[User interface change data]
* * * * * * * * *

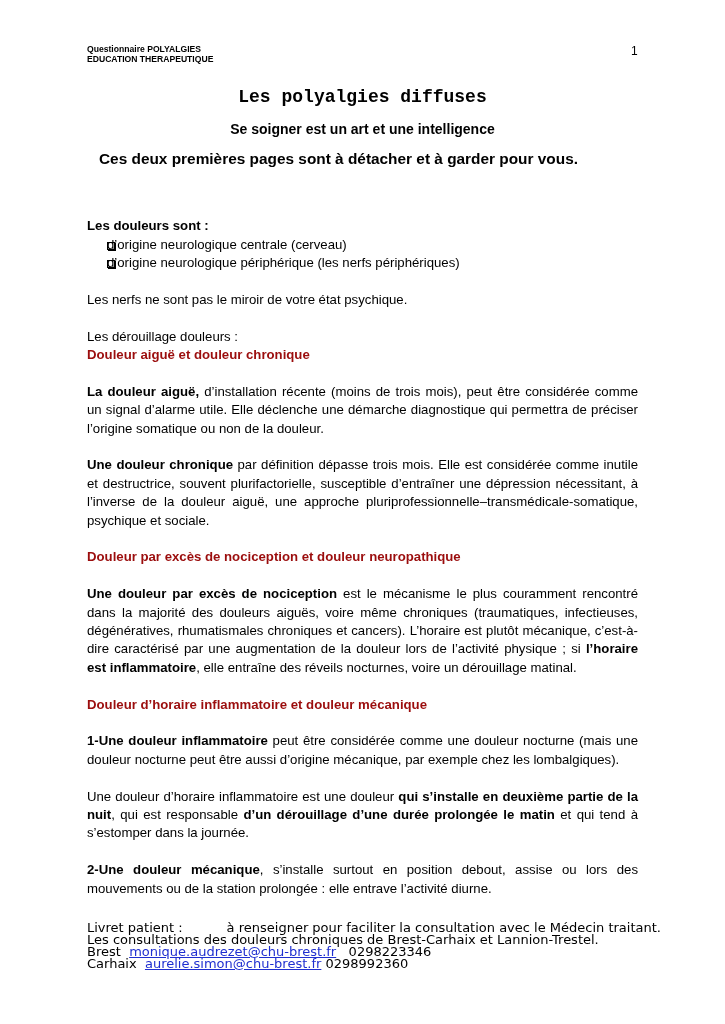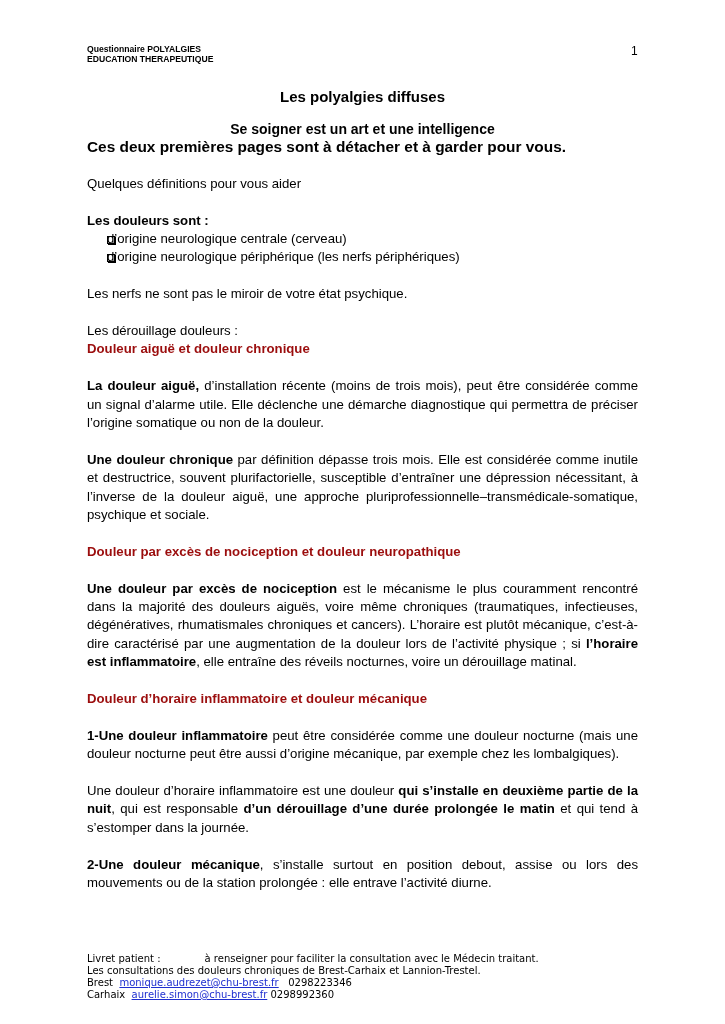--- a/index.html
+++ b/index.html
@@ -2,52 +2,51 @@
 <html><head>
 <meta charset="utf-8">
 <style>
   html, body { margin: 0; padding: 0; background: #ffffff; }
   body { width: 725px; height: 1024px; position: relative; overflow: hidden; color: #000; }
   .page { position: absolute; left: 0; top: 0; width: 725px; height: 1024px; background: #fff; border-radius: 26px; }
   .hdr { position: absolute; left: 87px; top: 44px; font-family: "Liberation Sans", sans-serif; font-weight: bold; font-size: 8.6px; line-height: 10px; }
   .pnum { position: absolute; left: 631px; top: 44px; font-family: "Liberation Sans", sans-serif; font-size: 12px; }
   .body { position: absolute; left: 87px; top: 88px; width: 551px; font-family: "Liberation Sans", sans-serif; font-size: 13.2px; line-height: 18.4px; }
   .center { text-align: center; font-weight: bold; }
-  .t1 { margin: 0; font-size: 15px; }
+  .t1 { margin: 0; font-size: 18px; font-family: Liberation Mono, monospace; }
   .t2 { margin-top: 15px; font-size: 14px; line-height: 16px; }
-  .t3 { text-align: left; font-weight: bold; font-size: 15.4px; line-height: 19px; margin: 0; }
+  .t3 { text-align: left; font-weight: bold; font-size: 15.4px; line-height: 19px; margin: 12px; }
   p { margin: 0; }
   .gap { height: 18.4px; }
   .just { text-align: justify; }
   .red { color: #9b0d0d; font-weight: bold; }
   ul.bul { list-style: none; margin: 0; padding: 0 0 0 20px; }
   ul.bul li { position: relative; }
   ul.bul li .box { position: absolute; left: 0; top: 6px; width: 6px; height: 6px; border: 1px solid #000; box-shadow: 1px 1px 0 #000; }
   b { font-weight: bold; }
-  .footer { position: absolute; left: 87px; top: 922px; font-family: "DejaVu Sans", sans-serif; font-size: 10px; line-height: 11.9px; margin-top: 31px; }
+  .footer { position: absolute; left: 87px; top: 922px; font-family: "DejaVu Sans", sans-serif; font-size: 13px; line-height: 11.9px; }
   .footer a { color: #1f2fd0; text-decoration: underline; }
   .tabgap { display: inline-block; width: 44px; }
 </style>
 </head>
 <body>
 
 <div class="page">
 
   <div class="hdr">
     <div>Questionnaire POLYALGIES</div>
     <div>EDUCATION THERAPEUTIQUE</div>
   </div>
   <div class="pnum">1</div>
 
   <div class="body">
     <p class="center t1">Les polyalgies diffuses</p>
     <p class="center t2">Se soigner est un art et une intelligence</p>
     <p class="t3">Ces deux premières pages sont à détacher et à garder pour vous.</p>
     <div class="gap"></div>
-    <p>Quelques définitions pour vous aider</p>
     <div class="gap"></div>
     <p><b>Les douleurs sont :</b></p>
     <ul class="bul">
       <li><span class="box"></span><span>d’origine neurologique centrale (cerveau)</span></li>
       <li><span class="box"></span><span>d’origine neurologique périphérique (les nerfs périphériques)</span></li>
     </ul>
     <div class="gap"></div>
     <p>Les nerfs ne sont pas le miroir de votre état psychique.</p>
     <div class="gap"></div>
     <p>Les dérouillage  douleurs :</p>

* * * * * * * * *

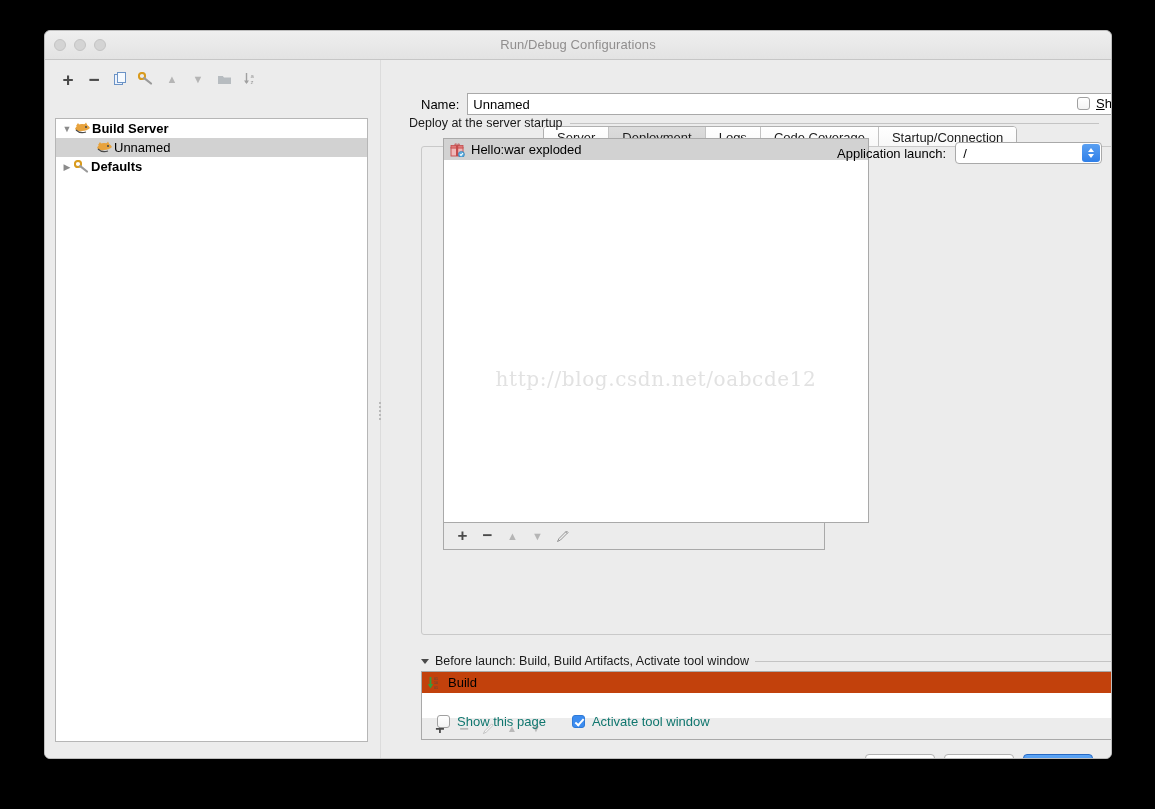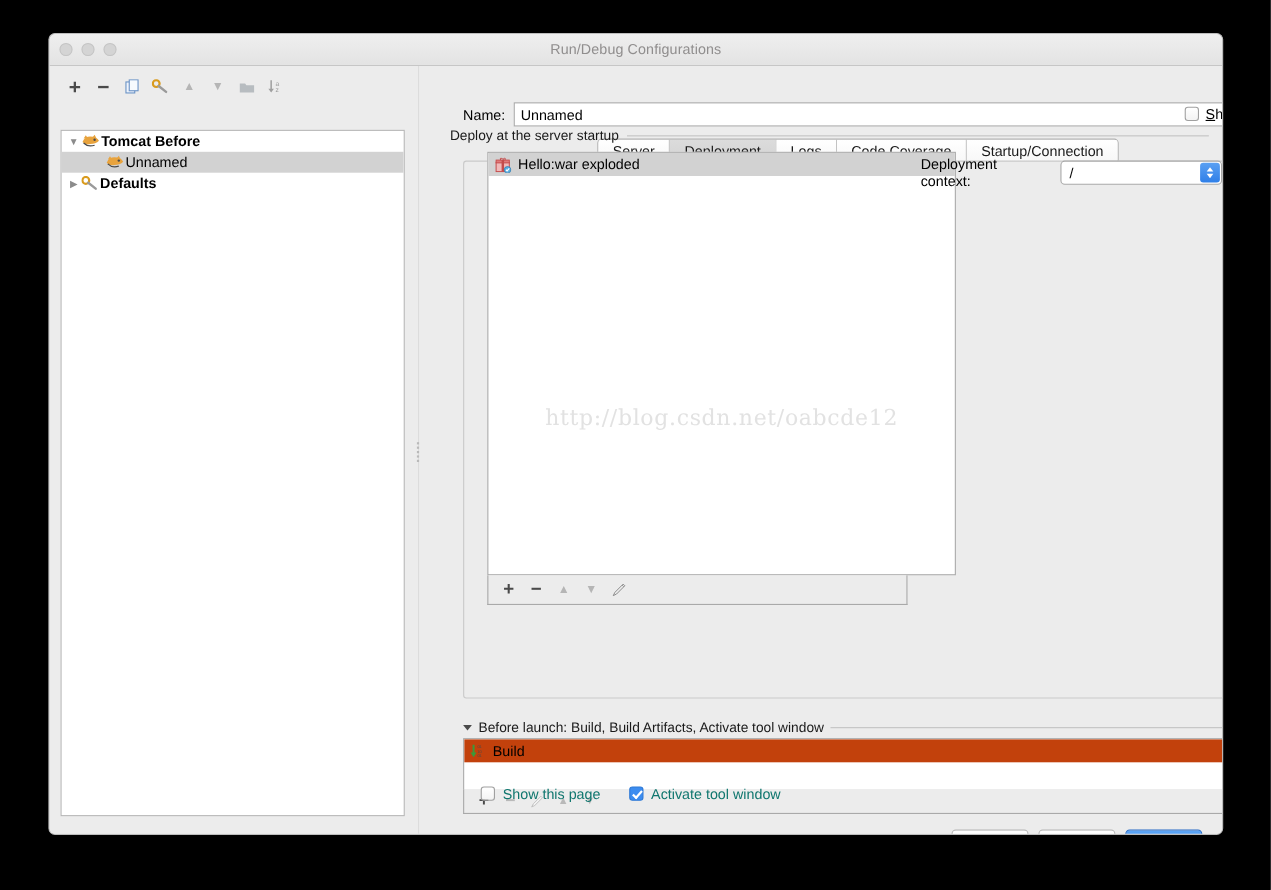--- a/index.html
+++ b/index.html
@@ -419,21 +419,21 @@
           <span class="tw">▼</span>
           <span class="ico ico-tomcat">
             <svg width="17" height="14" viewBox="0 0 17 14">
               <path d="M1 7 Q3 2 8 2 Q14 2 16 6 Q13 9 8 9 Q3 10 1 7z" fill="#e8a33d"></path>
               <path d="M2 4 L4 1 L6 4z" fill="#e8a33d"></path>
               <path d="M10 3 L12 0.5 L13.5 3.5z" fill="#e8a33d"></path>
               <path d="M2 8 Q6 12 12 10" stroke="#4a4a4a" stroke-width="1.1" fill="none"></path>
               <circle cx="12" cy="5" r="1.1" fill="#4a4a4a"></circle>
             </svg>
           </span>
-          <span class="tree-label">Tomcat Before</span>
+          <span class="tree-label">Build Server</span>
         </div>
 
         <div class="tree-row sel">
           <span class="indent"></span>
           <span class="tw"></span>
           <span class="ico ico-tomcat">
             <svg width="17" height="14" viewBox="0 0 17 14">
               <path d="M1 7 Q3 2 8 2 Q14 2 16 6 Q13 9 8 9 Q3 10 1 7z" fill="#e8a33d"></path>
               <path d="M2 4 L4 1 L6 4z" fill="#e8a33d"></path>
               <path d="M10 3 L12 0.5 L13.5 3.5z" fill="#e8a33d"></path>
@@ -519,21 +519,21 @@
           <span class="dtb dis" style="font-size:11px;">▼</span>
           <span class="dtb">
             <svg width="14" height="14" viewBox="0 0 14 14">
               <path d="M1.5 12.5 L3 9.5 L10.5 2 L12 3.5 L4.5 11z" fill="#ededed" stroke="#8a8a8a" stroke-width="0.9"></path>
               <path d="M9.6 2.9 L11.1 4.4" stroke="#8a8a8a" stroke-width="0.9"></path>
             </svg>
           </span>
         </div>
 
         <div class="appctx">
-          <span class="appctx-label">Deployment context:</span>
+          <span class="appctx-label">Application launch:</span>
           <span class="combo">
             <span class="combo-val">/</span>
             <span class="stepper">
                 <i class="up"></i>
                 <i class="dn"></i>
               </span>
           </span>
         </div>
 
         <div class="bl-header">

* * * * * * * * *

→ **TASK TO COMPLETE**
Of the lines above, show those in which "label" appears.

→ **WRITTEN SOLUTION**
-          <span class="tree-label">Tomcat Before</span>
+          <span class="tree-label">Build Server</span>
-          <span class="appctx-label">Deployment context:</span>
+          <span class="appctx-label">Application launch:</span>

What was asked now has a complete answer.